The correct option is C both at $x=\frac{r}{3}$ and at $x=-\frac{r}{5}$.

From the data given in the question, we draw schematic diagram as shown below.


Let the potential be zero at $A$.
$\therefore \frac{Q}{4\pi {\epsilon }_0(r-x_2)}-\frac{Q}{16\pi {\epsilon }_0{x}_2}=0$

$\Rightarrow x_2=\frac{r}{5}$ (towards left of origin)
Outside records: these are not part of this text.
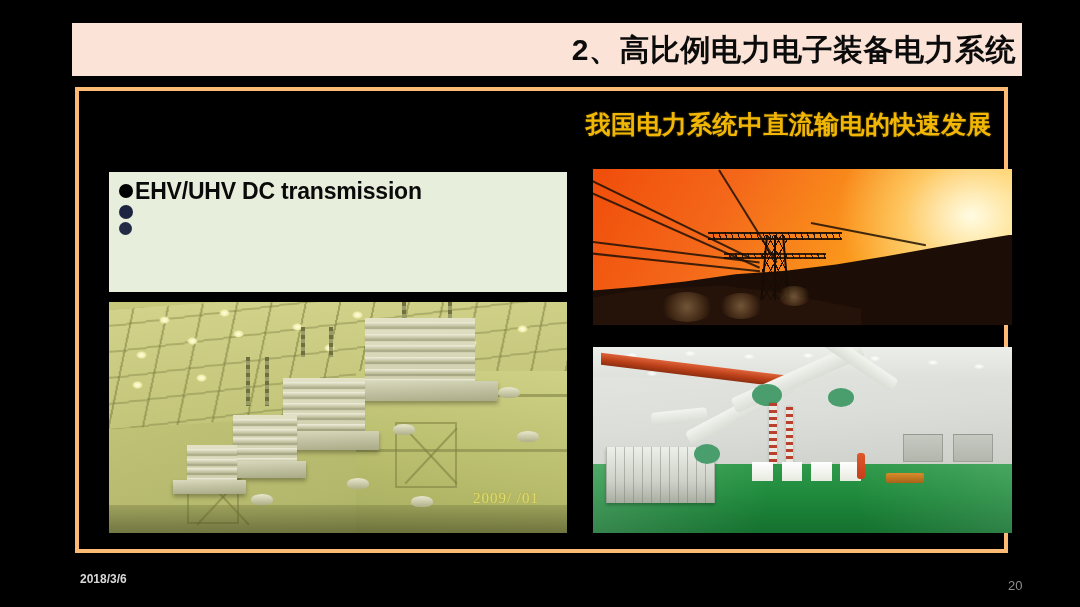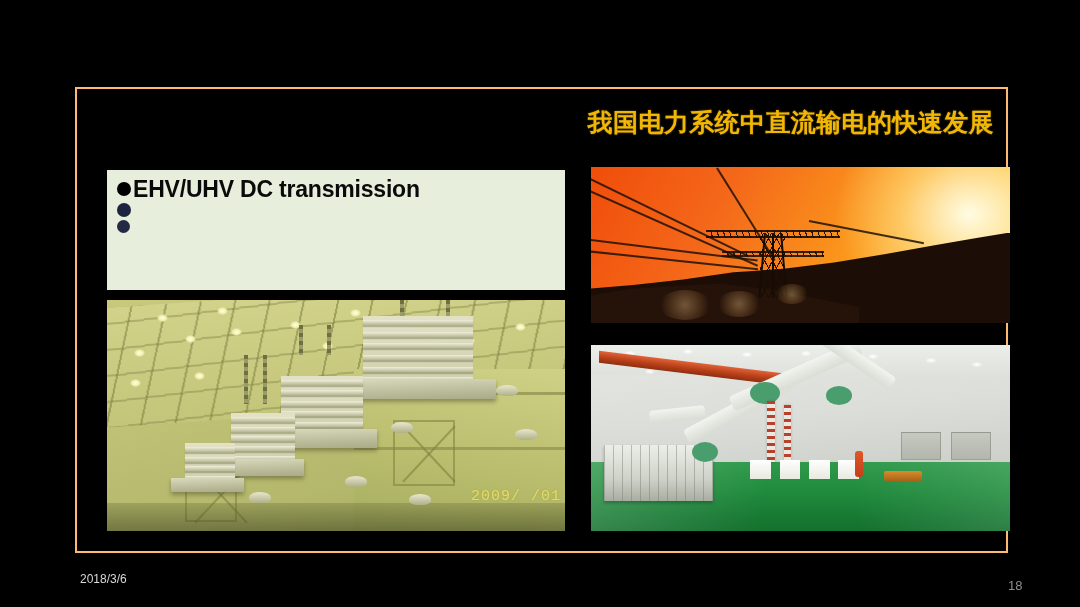"2、高比例电力电子装备电力系统" div.header-bar { html: none -> <div> <div>2、高比例电力电子装备电力系统</div> </div> }
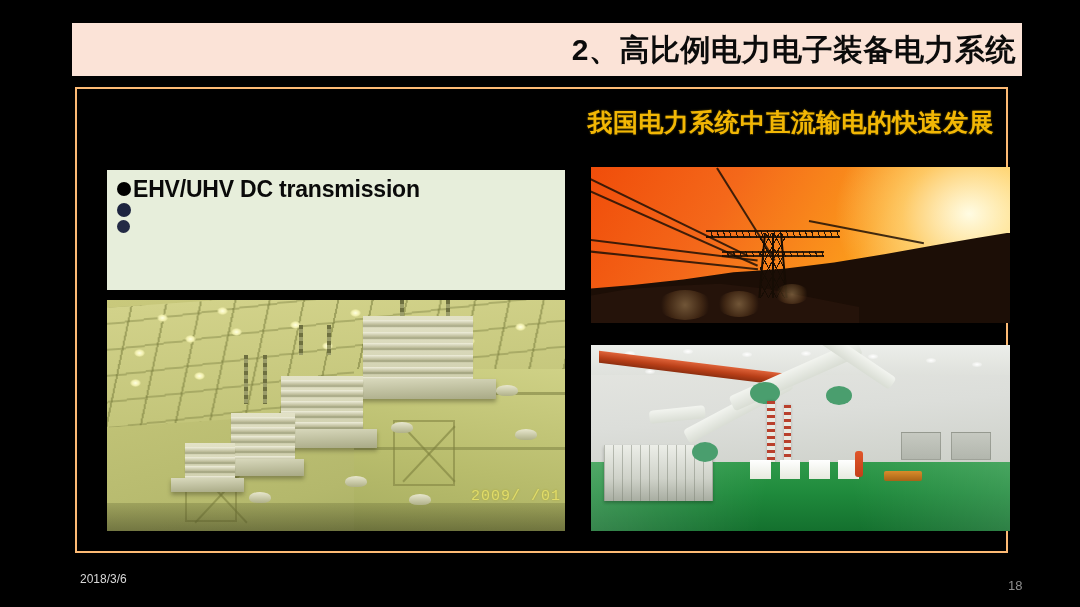"我国电力系统中直流输电的快速发展" .content-box { border: 2px solid #fdba74 -> 4px solid #fdba74 }
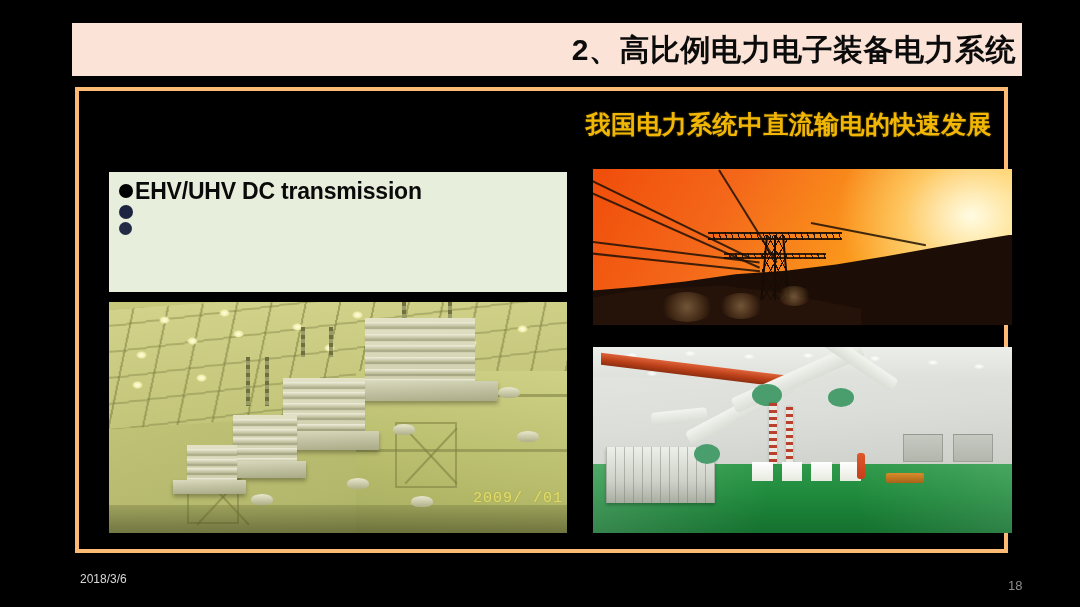"2009/ /01" .vh-timestamp { font-family: Liberation Mono, monospace -> Liberation Serif, serif; right: 4px -> 28px }
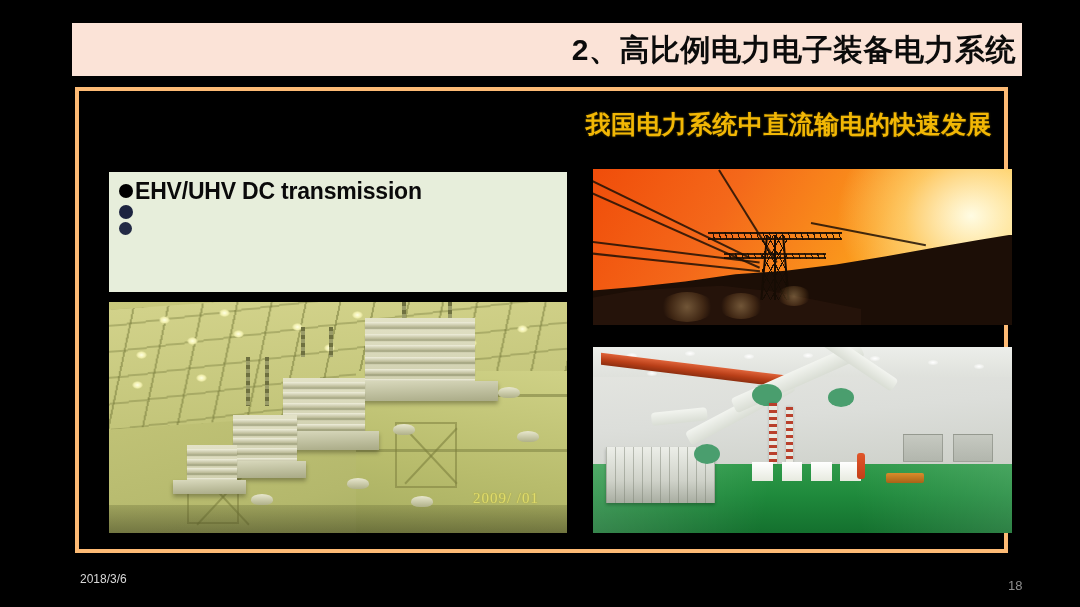"2018/3/6" .footer-date { font-weight: none -> bold }
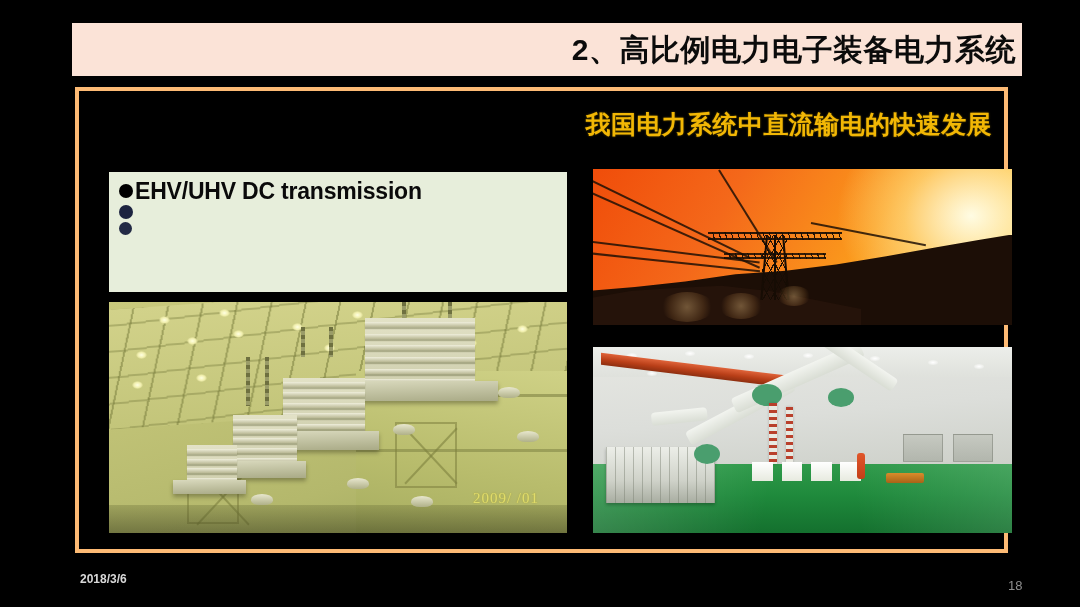"18" div.footer-page { text: 18 -> 20 }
Let the potential be zero at $B$

$\therefore \frac{Q}{4\pi {\epsilon }_0(r+x_1)}-\frac{Q}{16\pi {\epsilon }_0{x}_1}=0$

$\Rightarrow x_1=\frac{r}{3}$ (towards right of origin)

From the figure, it is clear that at point $A$, electric field due to $+Q$ is towards $A$ and electric field due to $-\frac{Q}{4}$ is away from it.

For electric field to be zero at point $A$

$\frac{Q}{4\pi {\epsilon }_0(r-x_2{)}^2}=\frac{Q}{16\pi {\epsilon }_0{x}_2^2}$

$\Rightarrow 4x_2^2=r^2+x_2^2-2r{x}_2$

$\Rightarrow 3x_2^2+2r{x}_2-r^2$

$\Rightarrow x_2=+\frac{r}{3}$

Similarly, for electric field to be zero at point $B$.

$\frac{Q}{4\pi {\epsilon }_0(r+x_1{)}^2}=-\frac{Q}{16\pi {\epsilon }_0{x}_1^2}$

$\Rightarrow 5x_1^2+2r{x}_1+r^2$

roots of the above quadratic equation are imaginary.

$\therefore$ we can conclude that, there exists only one point on the axis where the electric field is zero.

Hence, option (c) is the correct answer.